Vasily Vasilyevich Rozhdestvensky (Василий Васильевич Рождественский) (May 12, 1884 – May 20, 1963) was a Russian and Soviet painter, graphic artist and educator, a founding member of Knave of Diamonds, regarded as one of important Russian modernist painters of the first half of the 20th century. Author of the book of memoirs Notes of an Artist (1963).

Vasily Rozhdestvensky was born in provincial Tula, in the family of a career Russian Orthodox priest, just like his Knave of Diamonds colleague Aristarkh Lentulov. He began studying at the Tula Theological School (1896–1900), intent on continuing his family dynasty of priests. But the penchant for painting which he felt since childhood made him quit the theological school when only one year was left before obtaining the diploma, and go to Moscow in 1900 to study at the Moscow School of Painting, Sculpture and Architecture. His family was profoundly shocked by this sudden reversal and refused to support Rozhdestvensky, so at first he felt dire need. However, his teachers Valentin Serov, Konstantin Korovin and Abram Arkhipov quickly discerned his natural talent and encouraged him to carry on studying. However, the art studies were interrupted by the First Russian Revolution of 1905, when Moscow was dotted with barricades and subjected to martial law, and all schools were closed for an indefinite time, including Moscow School of Painting. Rozhdestvensky had to return to Tula – only to find his entire family get radicalized after the untimely death of his priestly father, with all his brothers and even sisters engaged in underground struggle against the tzarist regime of Russian Empire, either as Social Democrats or members of Party of Socialist-Revolutionaries.[1]

Belonging to such a family, he had almost no choice but to engage in street protests and demonstrations in his native Tula.
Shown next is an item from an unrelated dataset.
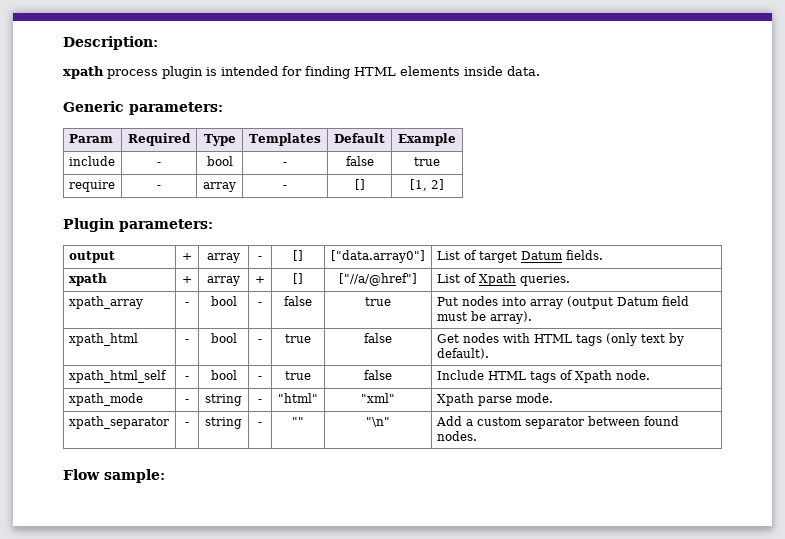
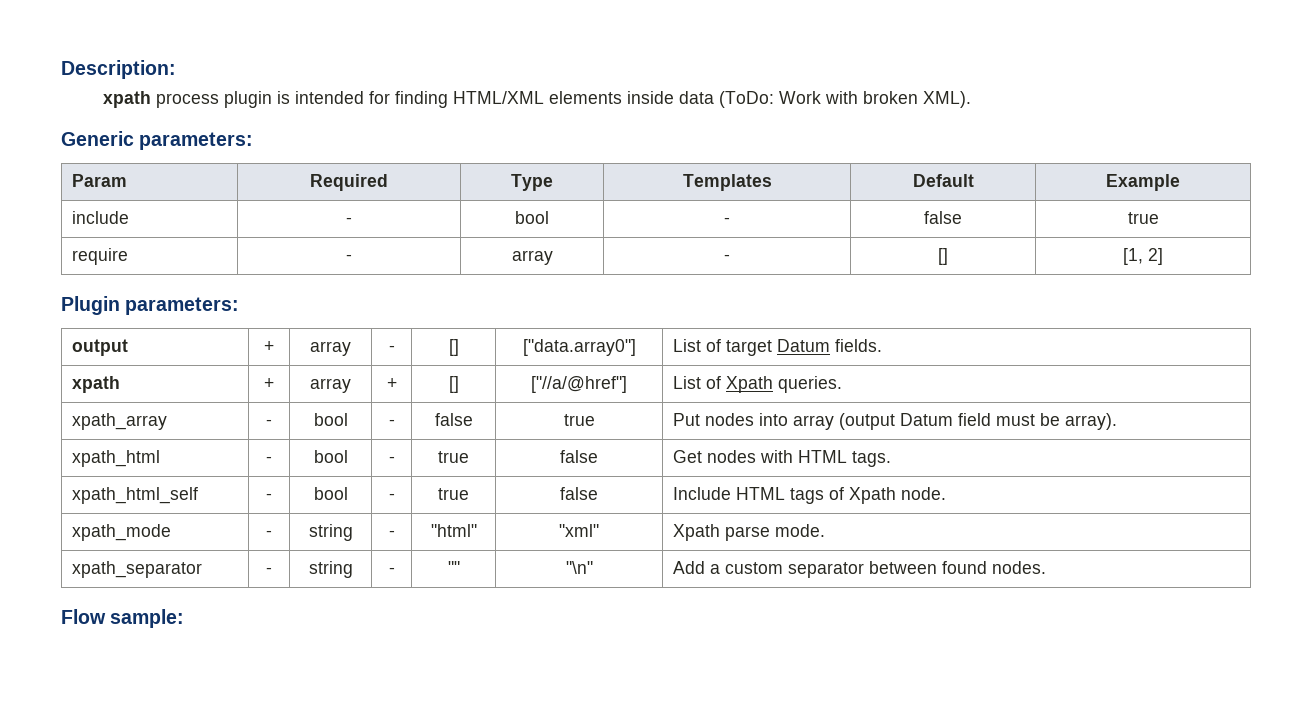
- xpath process plugin is intended for finding HTML elements inside data.
+ xpath process plugin is intended for finding HTML/XML elements inside data (ToDo: Work with broken XML).
- xpath_html | - | bool | - | true | false | Get nodes with HTML tags (only text by default).
+ xpath_html | - | bool | - | true | false | Get nodes with HTML tags.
In the midst of revolutionary demonstrations, the Rozhdestvenskys made an almost anecdotal journey to listen to Leo Tolstoy preaching in his nearby estate at Yasnaya Polyana, travelling there with a self-made primitive bomb they scraped to assemble to dramatically accelerate the arrival of a new just order. However, the bomb was too primitive to explode, while Tolstoy's preaching of Mahatma Gandhi-style non-violent changes forced the ashamed revolutionaries to get rid of the failed explosive device immediately after listening to his lecture. Nevertheless, such vigorous activity of Rozhdestvensky could not fail to attract the attention of the police, who landed him into Tula prison, together with the other members of his revolutionary family. In 1907, he was set free due to amnesty declared by Emperor Nicholas II, and could resume his studies. In his memoir he noted: "Having paid for my love of freedom with imprisonment, having served time behind bars, I again turned to my beloved art, continuing my studies at the Moscow School of Painting".[2]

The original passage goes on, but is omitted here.